After “the largest security breach in recent history,” Russian hackers were able to steal over 1.2 Billion user passwords. How are we supposed to deal with these catastrophic events? They seem to occur with regularity now. “A very low percentage of companies store your passwords well and most don’t even know they’ve been breached at all!” The only way to use passwords securely is to have a unique and sophisticated password for each login. “Never trust a website with a password you use anywhere else. Even better, you shouldn’t know your passwords because that way you can’t be phished.”

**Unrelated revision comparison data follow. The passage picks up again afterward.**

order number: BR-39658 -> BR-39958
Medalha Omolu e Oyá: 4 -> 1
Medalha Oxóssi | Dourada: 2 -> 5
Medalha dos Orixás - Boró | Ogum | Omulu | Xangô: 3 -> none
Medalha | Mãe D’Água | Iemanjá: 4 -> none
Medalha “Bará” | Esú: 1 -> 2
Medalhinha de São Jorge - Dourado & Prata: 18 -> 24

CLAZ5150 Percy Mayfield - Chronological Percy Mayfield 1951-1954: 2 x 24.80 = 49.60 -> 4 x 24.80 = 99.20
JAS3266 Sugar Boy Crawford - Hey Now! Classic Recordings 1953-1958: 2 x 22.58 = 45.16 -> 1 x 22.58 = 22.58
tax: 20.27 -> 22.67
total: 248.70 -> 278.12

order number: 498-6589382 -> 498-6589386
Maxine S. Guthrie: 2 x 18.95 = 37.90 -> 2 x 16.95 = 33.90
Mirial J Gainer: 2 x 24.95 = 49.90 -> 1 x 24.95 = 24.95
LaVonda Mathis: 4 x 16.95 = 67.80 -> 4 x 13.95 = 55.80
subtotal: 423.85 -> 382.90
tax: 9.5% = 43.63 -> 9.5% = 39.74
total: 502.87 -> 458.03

How do Security Professionals handle the password SNAFU? The answer is they use a password manager system!
Richard from Maximizer got me using RoboForm a couple of years ago, and I think it is great. It is a password manager, and a form filler which I truly love, all for $19.95 per year. It saves me 10 times that in labor by not having to fill out forms. I use the RoboForm Everywhere version because one license allows me to use RoboForm software on all my Windows computers, Macs, and mobile devices (Win Mac Android iPhone). It definitely gives me the best value, and can be purchased here for $9.95 for the first year: http://www.roboform.com/php/pums/rfprepay.php?lic=default_alt&lang=en
I have over 200 unique passwords, 1 for each login, and I never use a password more than once. Here is an eample of the password complexity that I currently use:
They are complicated enough to make brute force cracking extremely difficult. In fact, they are so dificult, that sometimes you can’t type the password in correctly, even though you are reading it! This is the only way that I know to easily keep track of so many “secure” passwords. When using a password manager, the password manager itself should also be password protected, and I back up my password manager every night, as well as my whole system, EVERY SINGLE NIGHT!
Also, there is a great FREE password manager that one of my Engineers has used for years called KeePass. Although it does not have a form filler, it is a great password manager. It can be downloaded from here: http://sourceforge.net/projects/keepass/files/latest/download
I have a few passwords, that I have to remember, that I may use without my computer system. For those instances, a password phrase is the best solution. Here are examples of password phrases:
The statement “I love to watch the Breakfast Club!” becomes the pass phrase “Ilove2watchtheBreakfastClub!” and is using 28 characters.
The statement “I had to eat 12 cheeseburgers!” becomes the pass phrase “Ihad2eat12cheeseburgers!” and is using 23 characters.
The key factor here is to use UPPER and lower case, use numbers, use special characters, and make them long enough to be a pain in their ass!.
What You Need to Do in the Wake of Russian Hackers’ Massive Data Breach: http://mashable.com/2014/08/06/what-to-do-russia-password-hack/
“At this point in time, the Internet should be regarded as an Enemy Weapons System!”